The current implementation uses ilog2(SZ_64K >> PAGE_SHIFT), which
requests 64K folios. This is optimal for 4K base pages (where CONT_PTES
= 16, contpte size = 64K), but suboptimal for 16K and 64K base pages:
Page size | Before (order) | After (order) | contpte
----------|----------------|---------------|--------
4K | 4 (64K) | 4 (64K) | Yes (unchanged)
16K | 2 (64K) | 7 (2M) | Yes (new)
64K | 0 (64K) | 5 (2M) | Yes (new)
For 16K pages, CONT_PTES = 128 and the contpte size is 2M (order 7).

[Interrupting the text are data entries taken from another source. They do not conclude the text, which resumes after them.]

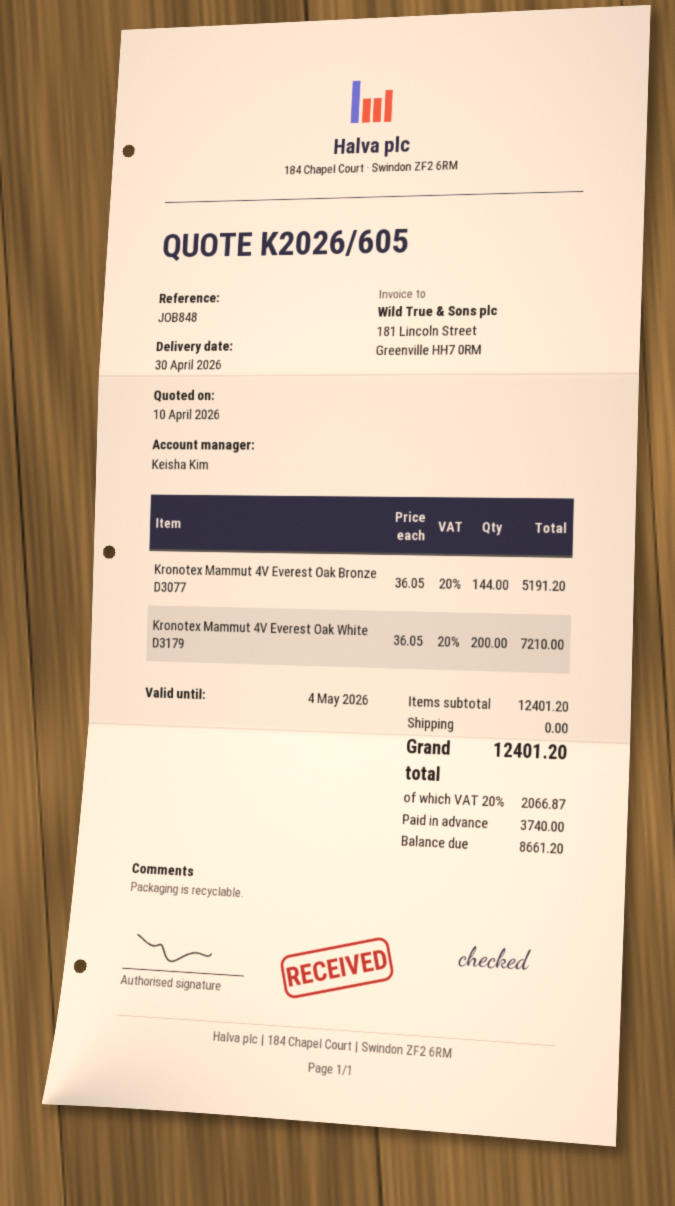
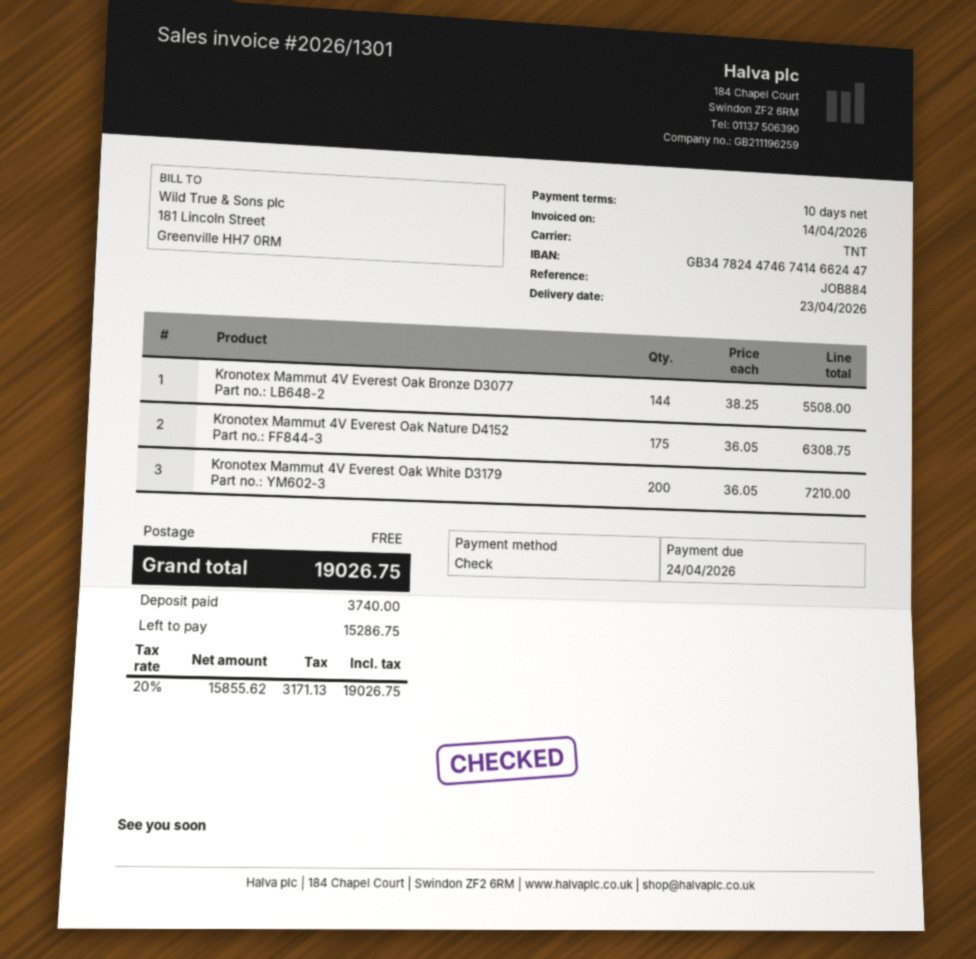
delivery date: 2026-04-30 -> 2026-04-23
reference: JOB848 -> JOB884
Kronotex Mammut 4V Everest Oak Bronze D3077: 144 x 36.05 = 5191.20 -> 144 x 38.25 = 5508.00
Kronotex Mammut 4V Everest Oak Nature D4152: none -> 175 x 36.05 = 6308.75
tax: 20% = 2066.87 -> 20% = 3171.13
total: 12401.20 -> 19026.75
balance: 8661.20 -> 15286.75

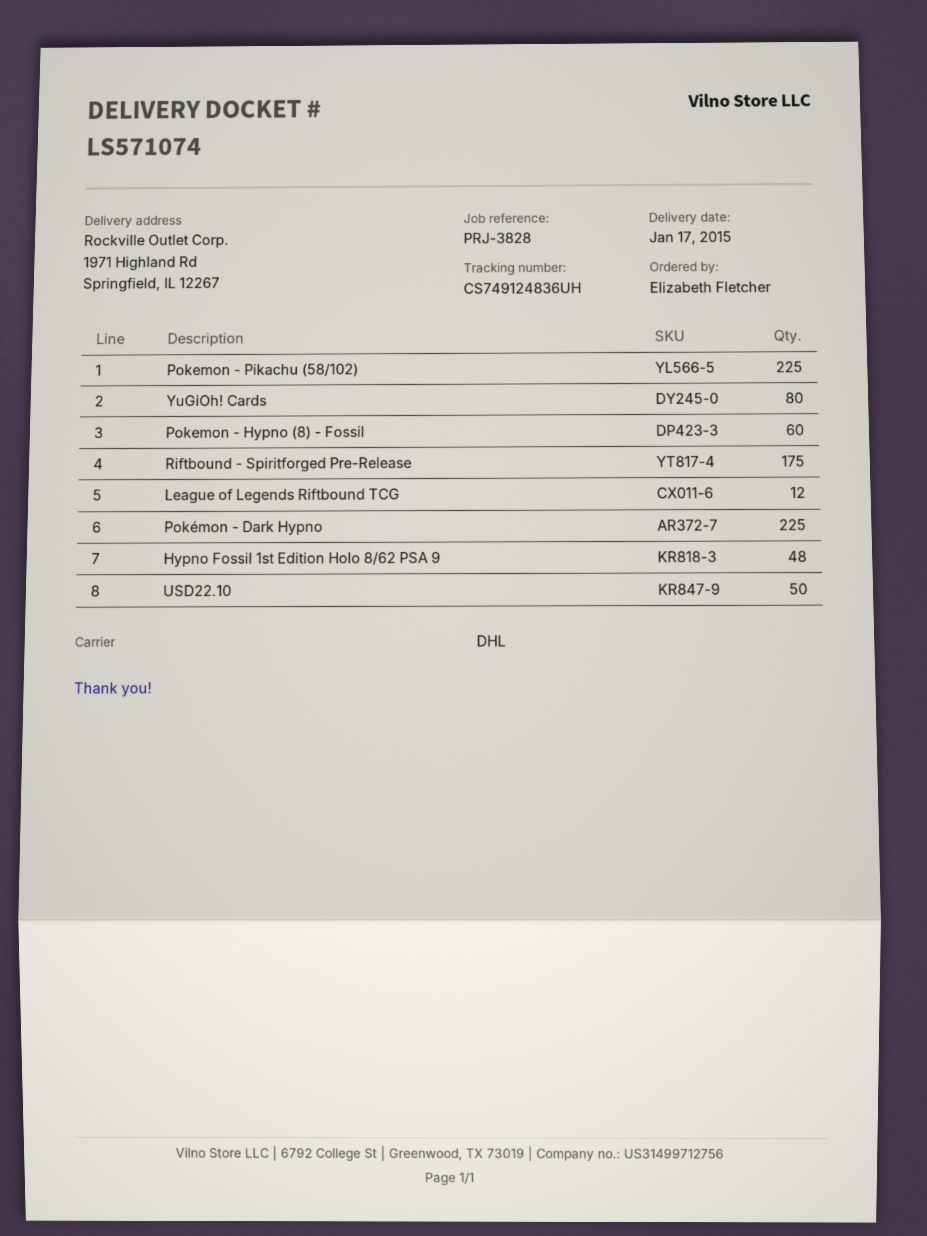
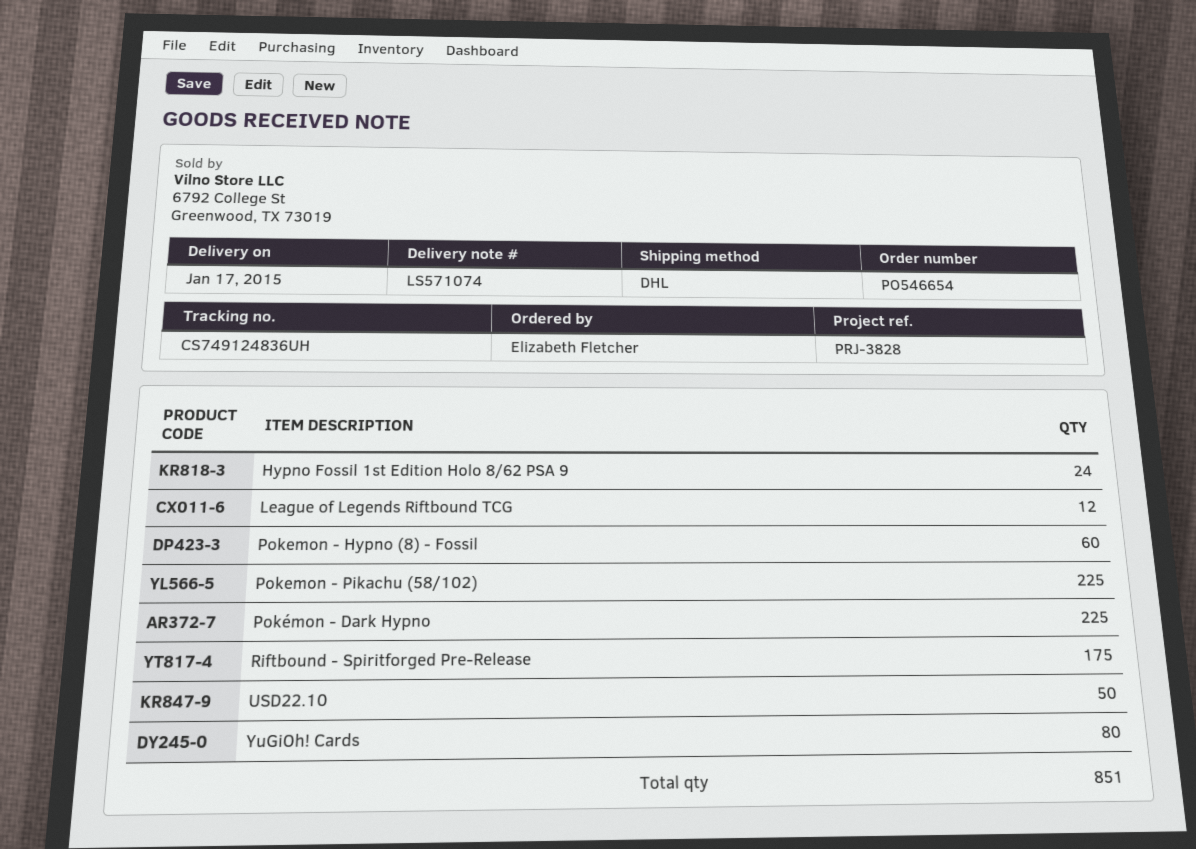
Hypno Fossil 1st Edition Holo 8/62 PSA 9: 48 -> 24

For 64K pages, CONT_PTES = 32 and the contpte size is 2M (order 5).
Use ilog2(CONT_PTES) instead, which directly evaluates to contpte-aligned
order for all page sizes.
The worst-case waste is bounded to one folio (up to 2MB - 64KB)
at the end of the file, since page_cache_ra_order() reduces the folio
order near EOF to avoid allocating past i_size.
[1] https://lore.kernel.org/all/20250430145920.3748738-6-ryan.roberts@xxxxxxx/
Signed-off-by: Usama Arif <usama.arif@xxxxxxxxx>
---
arch/arm64/include/asm/pgtable.h | 9 ++++-----
1 file changed, 4 insertions(+), 5 deletions(-)
diff --git a/arch/arm64/include/asm/pgtable.h b/arch/arm64/include/asm/pgtable.h
index b3e58735c49bd..a1110a33acb35 100644
--- a/arch/arm64/include/asm/pgtable.h
+++ b/arch/arm64/include/asm/pgtable.h
@@ -1600,12 +1600,11 @@ static inline void update_mmu_cache_range(struct vm_fault *vmf,
#define arch_wants_old_prefaulted_pte cpu_has_hw_af
/*
- * Request exec memory is read into pagecache in at least 64K folios. This size
- * can be contpte-mapped when 4K base pages are in use (16 pages into 1 iTLB
- * entry), and HPA can coalesce it (4 pages into 1 TLB entry) when 16K base
- * pages are in use.
+ * Request exec memory is read into pagecache in contpte-sized folios. The
+ * contpte size is the number of contiguous PTEs that the hardware can coalesce
+ * into a single iTLB entry: 64K for 4K pages, 2M for 16K and 64K pages.
*/
-#define exec_folio_order() ilog2(SZ_64K >> PAGE_SHIFT)
+#define exec_folio_order() ilog2(CONT_PTES)
static inline bool pud_sect_supported(void)
{
--
2.47.3